Wednesday, May 18, 2005

galaxy.osnews.com

my blog is now being syndicated at galaxy.osnews.com as well as at planetkde.org. unlike pk.o, however, g.o.c doesn't support atom xml feeds, which is what the blog engine i use spits out. fair enough.

a quick search on google and i found some xlst by a fellow named Mark Gardner. pair that up with wget and xlstproc, stuff it into a cron job on my webserver and i now have an rss feed of my blog. huzzah!
yet another group of readers to inflict my inability to use the shift key upon ;)

Tuesday, May 17, 2005

aye, karamba!

the meeting on sunday with the superkaramba team went quite well. the developers will continue working on a new release to coincide with KDE 3.5 and will be moving superkaramba development into KDE's svn repository. for KDE 4, as we rework kicker and kdesktop, support for karamba themes will be integral and become an extension to applets as we know them today, really.
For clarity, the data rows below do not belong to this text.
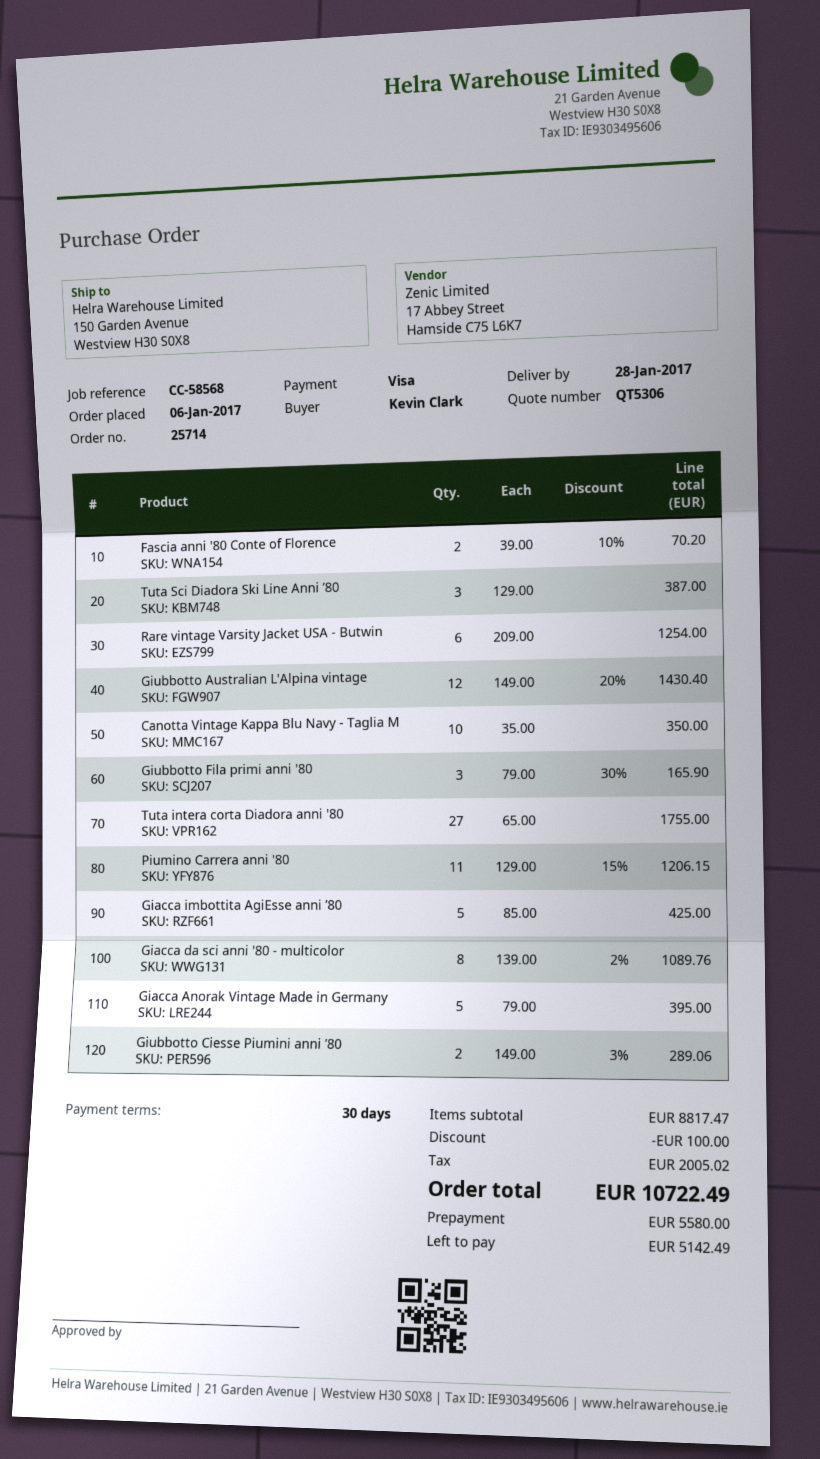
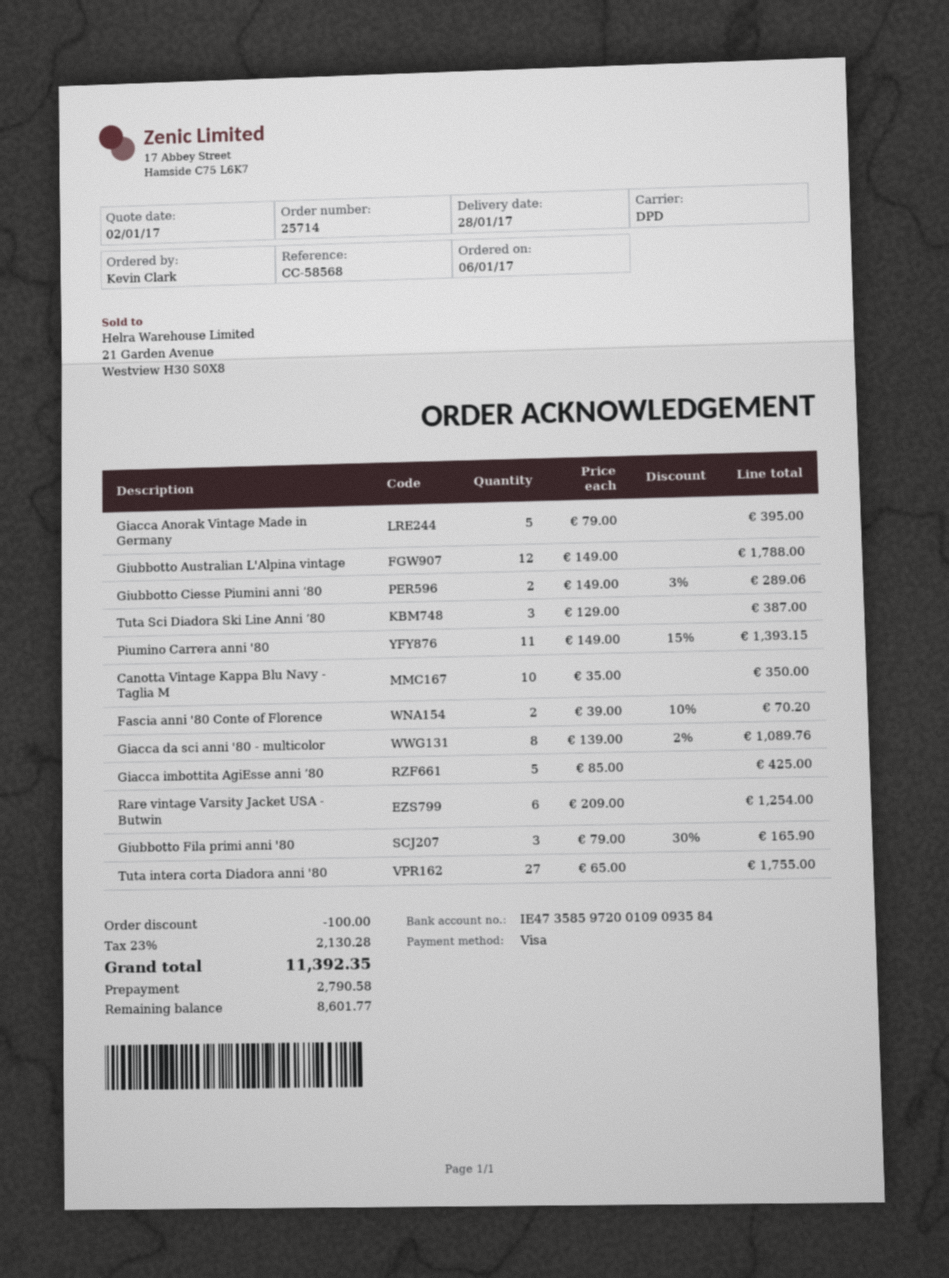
Giubbotto Australian L'Alpina vintage: 12 x 149.00 - 20% = 1430.40 -> 12 x 149.00 = 1788.00
Piumino Carrera anni '80: 11 x 129.00 - 15% = 1206.15 -> 11 x 149.00 - 15% = 1393.15
tax: 2005.02 -> 2130.28
total: 10722.49 -> 11392.35
deposit: 5580.00 -> 2790.58
balance: 5142.49 -> 8601.77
there is a vibrant community around karamba today, in part because it lets you make really cool looking things and in part because it's relatively easy to make a karamba theme. i want to make it even easier leveraging KJSEmbed. with KJSEmbed and perhaps some HTML, it should be possible to create a nice looking applet that can appear on the desktop, on a panel or float above your windows. language bindings to languages such as javascript also help limit the portability problem: no compiled binaries, no large runtimes needed.

also, i must have missed this, but according to K3B's website they were given a number of drives by LaCie who will be shipping K3B on their support CD's that come with new hardware. wow! that's awesome. way to go guys!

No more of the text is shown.